[Items listed in a dataset]
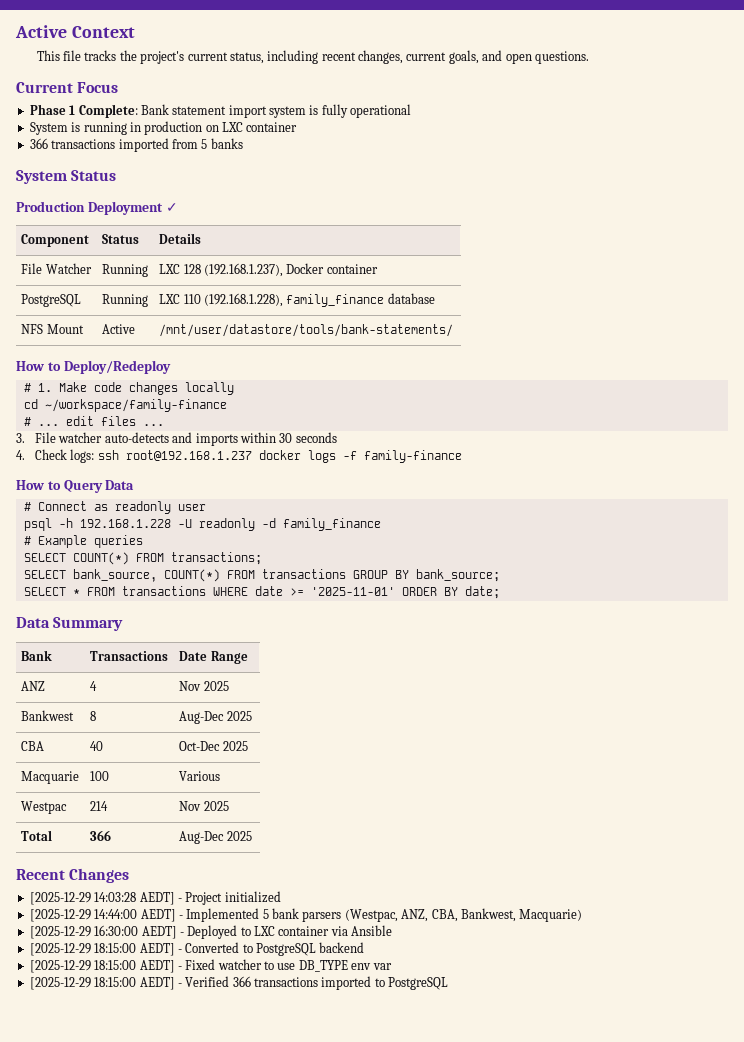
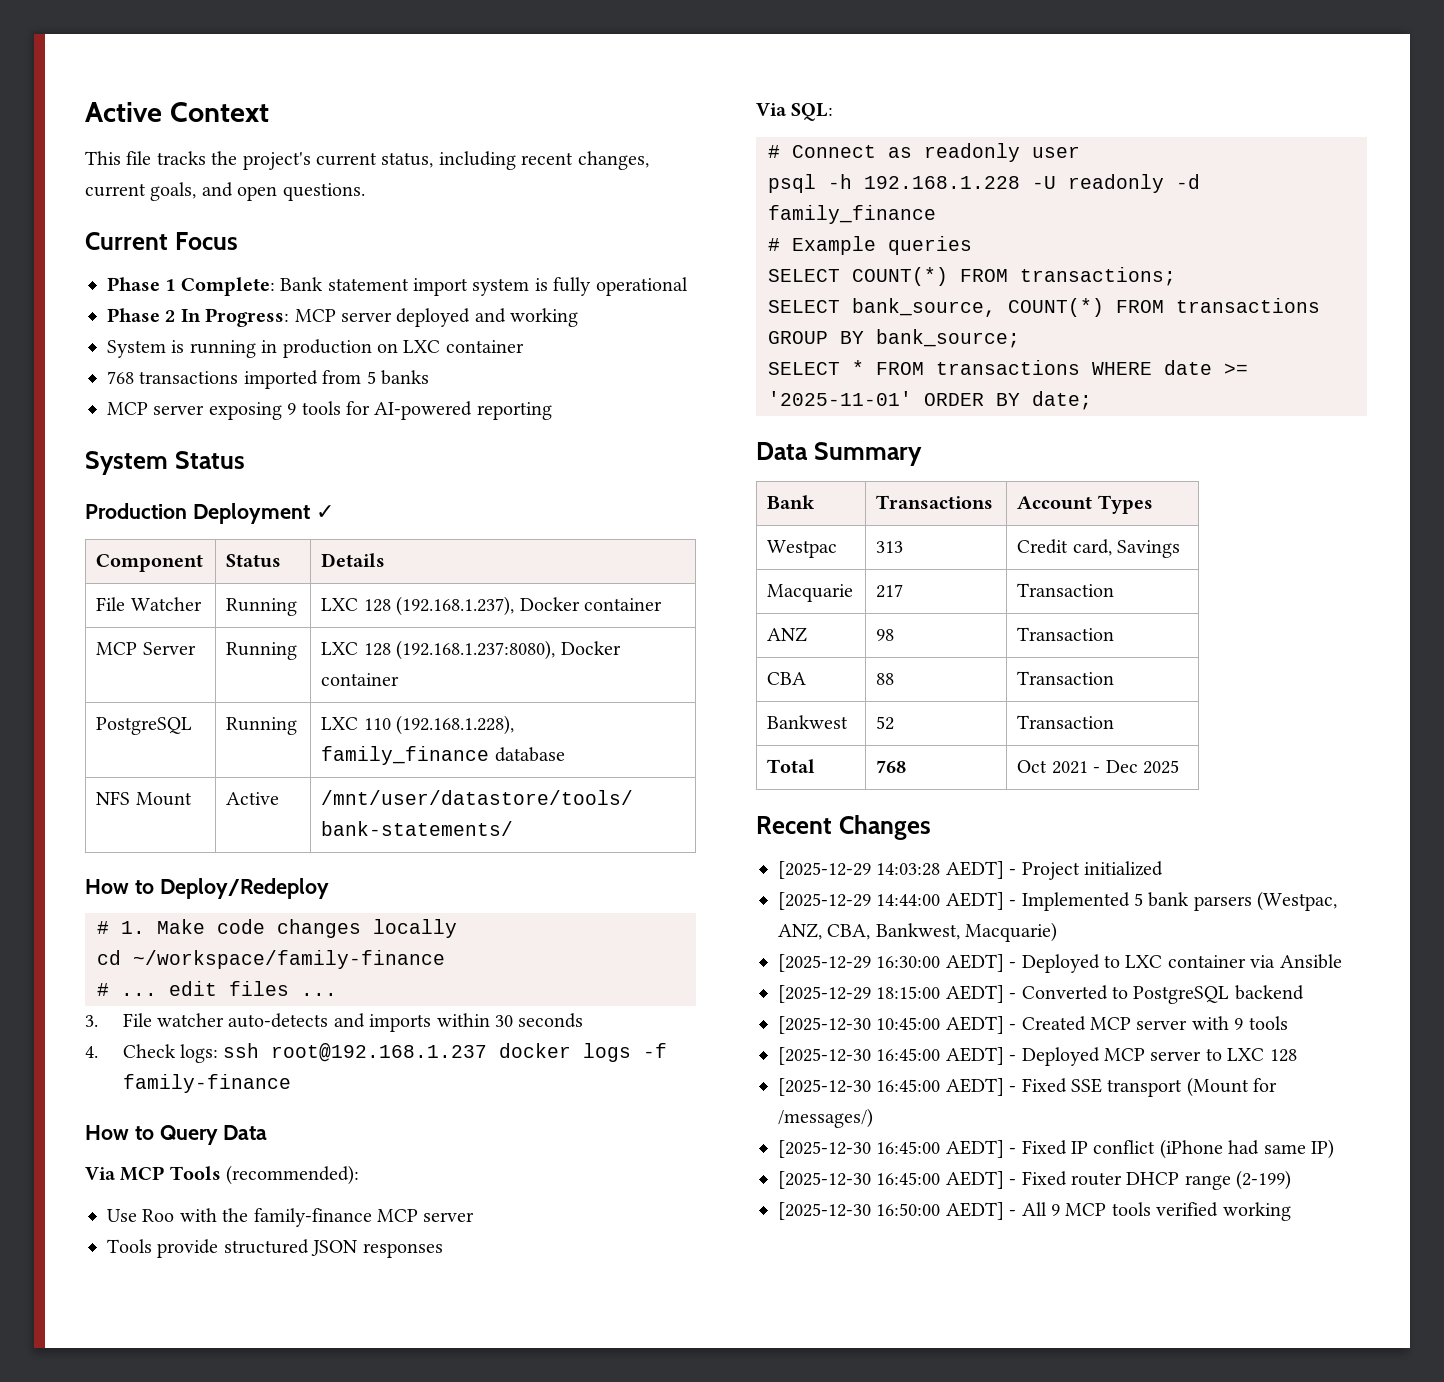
+ Phase 2 In Progress: MCP server deployed and working
- 366 transactions imported from 5 banks
+ 768 transactions imported from 5 banks
+ MCP server exposing 9 tools for AI-powered reporting
+ MCP Server | Running | LXC 128 (192.168.1.237:8080), Docker container
+ Via MCP Tools (recommended):
+ Use Roo with the family-finance MCP server
+ Tools provide structured JSON responses
+ Via SQL:
- Bank | Transactions | Date Range
- ANZ | 4 | Nov 2025
- Bankwest | 8 | Aug-Dec 2025
- CBA | 40 | Oct-Dec 2025
- Macquarie | 100 | Various
- Westpac | 214 | Nov 2025
- Total | 366 | Aug-Dec 2025
+ Bank | Transactions | Account Types
+ Westpac | 313 | Credit card, Savings
+ Macquarie | 217 | Transaction
+ ANZ | 98 | Transaction
+ CBA | 88 | Transaction
+ Bankwest | 52 | Transaction
+ Total | 768 | Oct 2021 - Dec 2025
- [2025-12-29 18:15:00 AEDT] - Fixed watcher to use DB_TYPE env var
- [2025-12-29 18:15:00 AEDT] - Verified 366 transactions imported to PostgreSQL
+ [2025-12-30 10:45:00 AEDT] - Created MCP server with 9 tools
+ [2025-12-30 16:45:00 AEDT] - Deployed MCP server to LXC 128
+ [2025-12-30 16:45:00 AEDT] - Fixed SSE transport (Mount for /messages/)
+ [2025-12-30 16:45:00 AEDT] - Fixed IP conflict (iPhone had same IP)
+ [2025-12-30 16:45:00 AEDT] - Fixed router DHCP range (2-199)
+ [2025-12-30 16:50:00 AEDT] - All 9 MCP tools verified working

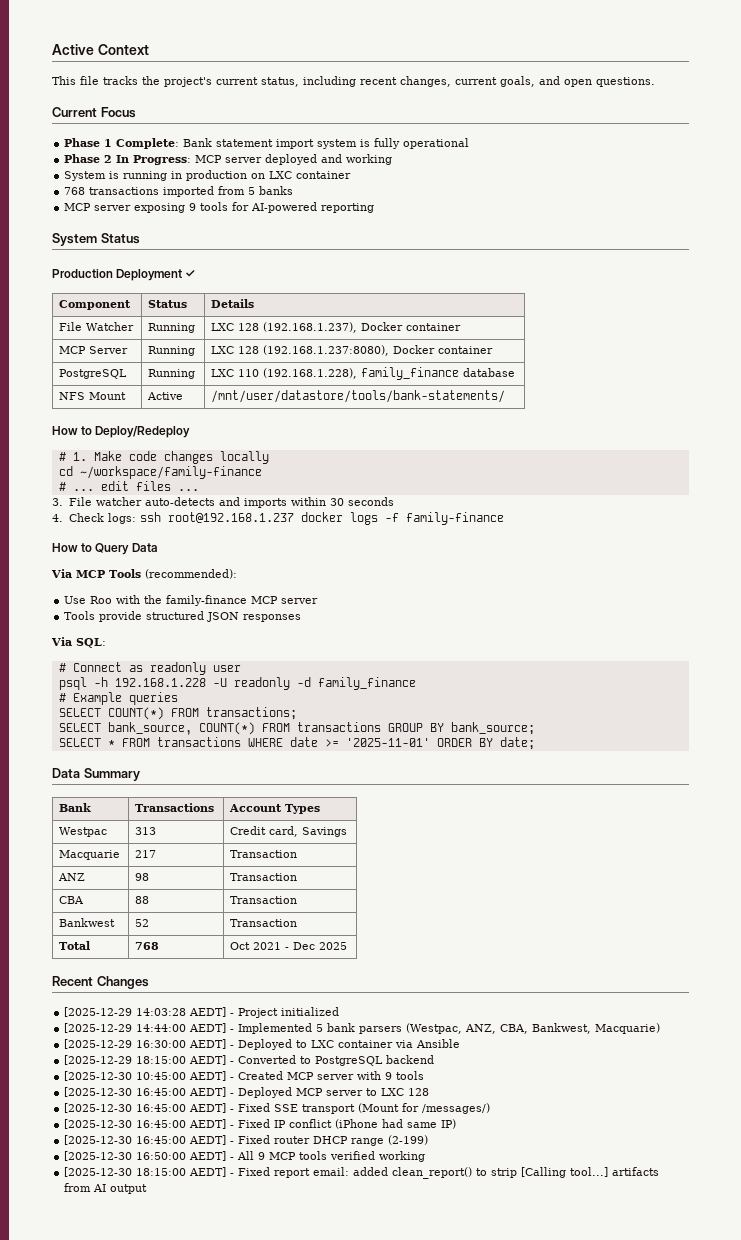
+ [2025-12-30 18:15:00 AEDT] - Fixed report email: added clean_report() to strip [Calling tool...] artifacts from AI output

# Problem description
Out of the records above, pick each line that contains the string "banks".

# Answer for the task
- 366 transactions imported from 5 banks
+ 768 transactions imported from 5 banks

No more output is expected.